Deese said on LiveNow From Fox that it’s going to be “very interesting” to watch this case moving forward because “we’re looking at a new prosecutor’s office.”
Halligan is Trump’s former personal attorney and served as a White House aide before her new post in the U.S. Attorney’s Office. Deese said Halligan recently “led the charge” to change information at the Smithsonian Museums, specifically regarding slavery.
Deese said Halligan doesn’t really have any experience working in a U.S. Attorney’s Office.
“She’s relying on lined prosecutors to help her out with this,” he said. “I think it is worth noting that because we know this grand jury has been in panels for a while, I do think a lot of this really does come down to this case being open for much longer than she has been inside this office now.”

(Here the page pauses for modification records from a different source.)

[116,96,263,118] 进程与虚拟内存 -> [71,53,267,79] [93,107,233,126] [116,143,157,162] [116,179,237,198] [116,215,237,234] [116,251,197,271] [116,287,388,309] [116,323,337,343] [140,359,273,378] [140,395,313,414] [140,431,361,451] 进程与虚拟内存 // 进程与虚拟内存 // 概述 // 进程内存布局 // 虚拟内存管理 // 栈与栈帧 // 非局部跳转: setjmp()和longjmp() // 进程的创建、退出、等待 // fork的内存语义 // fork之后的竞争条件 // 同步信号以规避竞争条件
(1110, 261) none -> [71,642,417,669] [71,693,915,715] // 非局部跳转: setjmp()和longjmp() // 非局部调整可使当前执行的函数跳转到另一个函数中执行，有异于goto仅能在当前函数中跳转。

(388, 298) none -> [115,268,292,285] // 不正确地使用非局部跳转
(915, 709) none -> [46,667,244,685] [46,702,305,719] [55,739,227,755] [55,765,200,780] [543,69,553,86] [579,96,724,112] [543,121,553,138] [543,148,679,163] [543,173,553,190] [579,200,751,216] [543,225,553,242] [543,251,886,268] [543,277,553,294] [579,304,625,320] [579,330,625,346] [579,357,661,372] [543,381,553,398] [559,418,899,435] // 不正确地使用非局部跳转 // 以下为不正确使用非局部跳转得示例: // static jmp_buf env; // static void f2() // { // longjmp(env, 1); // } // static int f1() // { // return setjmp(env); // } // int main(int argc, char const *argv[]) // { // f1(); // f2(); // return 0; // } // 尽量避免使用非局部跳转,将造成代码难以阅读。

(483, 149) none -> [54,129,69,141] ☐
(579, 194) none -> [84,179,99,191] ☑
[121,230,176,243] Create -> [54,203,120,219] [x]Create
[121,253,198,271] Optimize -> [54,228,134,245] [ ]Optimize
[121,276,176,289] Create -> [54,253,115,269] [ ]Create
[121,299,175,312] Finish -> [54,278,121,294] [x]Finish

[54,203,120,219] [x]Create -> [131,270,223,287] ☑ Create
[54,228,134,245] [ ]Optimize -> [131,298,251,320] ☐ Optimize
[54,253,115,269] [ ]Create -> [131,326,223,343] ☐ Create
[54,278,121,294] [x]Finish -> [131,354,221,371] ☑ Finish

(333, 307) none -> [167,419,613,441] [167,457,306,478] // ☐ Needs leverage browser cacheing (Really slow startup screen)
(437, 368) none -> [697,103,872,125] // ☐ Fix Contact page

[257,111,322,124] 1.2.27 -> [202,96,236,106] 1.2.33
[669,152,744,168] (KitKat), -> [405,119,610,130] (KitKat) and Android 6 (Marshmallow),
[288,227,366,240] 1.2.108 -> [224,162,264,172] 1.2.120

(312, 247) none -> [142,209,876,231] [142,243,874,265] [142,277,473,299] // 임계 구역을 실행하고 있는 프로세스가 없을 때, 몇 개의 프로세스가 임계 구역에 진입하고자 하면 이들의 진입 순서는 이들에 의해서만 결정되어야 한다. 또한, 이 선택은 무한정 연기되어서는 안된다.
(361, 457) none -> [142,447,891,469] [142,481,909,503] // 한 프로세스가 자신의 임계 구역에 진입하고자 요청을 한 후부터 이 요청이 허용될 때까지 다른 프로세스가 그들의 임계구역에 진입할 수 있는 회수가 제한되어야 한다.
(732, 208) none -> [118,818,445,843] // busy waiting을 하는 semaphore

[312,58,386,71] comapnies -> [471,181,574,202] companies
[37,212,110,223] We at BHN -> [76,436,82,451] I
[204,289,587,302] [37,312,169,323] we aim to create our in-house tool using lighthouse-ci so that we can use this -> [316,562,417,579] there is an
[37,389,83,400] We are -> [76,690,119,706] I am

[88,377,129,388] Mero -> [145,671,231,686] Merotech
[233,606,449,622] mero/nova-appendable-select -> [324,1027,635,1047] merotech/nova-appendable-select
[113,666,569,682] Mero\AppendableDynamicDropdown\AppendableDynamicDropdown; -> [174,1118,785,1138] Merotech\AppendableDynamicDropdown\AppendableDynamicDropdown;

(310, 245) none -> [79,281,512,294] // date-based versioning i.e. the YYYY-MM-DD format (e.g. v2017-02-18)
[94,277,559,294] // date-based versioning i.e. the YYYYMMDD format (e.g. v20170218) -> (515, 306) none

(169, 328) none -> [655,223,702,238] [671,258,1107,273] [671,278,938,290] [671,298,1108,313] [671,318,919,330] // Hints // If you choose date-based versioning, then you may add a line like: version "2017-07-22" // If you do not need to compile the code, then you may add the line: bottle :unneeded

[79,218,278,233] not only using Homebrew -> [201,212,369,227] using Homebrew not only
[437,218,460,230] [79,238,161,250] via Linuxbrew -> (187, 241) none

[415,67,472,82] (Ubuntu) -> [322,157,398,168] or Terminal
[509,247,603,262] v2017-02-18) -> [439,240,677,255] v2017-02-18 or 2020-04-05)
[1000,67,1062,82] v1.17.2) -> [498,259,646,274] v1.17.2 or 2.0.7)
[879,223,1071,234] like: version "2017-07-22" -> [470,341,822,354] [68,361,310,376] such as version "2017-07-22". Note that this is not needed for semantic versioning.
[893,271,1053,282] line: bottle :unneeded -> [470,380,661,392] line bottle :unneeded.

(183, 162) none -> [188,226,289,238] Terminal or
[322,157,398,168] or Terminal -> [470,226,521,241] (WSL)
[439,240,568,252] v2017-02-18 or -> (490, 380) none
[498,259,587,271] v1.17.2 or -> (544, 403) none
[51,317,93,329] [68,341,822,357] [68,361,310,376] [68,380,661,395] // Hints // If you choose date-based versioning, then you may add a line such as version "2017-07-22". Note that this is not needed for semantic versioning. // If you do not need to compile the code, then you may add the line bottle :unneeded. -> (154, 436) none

Reports emerged before Comey’s indictment that career prosecutors in the Eastern District warned Halligan that the evidence in the case may not have established probable cause.
Deese said people were unsure if Comey would be indicted because the statute of limitations was almost up.
“It was very surprising to a bunch of people because over the weekend, there was that notion that Trump was urging his Justice Department publicly that this needed to happen, and the statute of limitations was running up on September 30th,” he said. “I think that toward the bare end, some people were thinking this isn’t actually going to happen, but it did.”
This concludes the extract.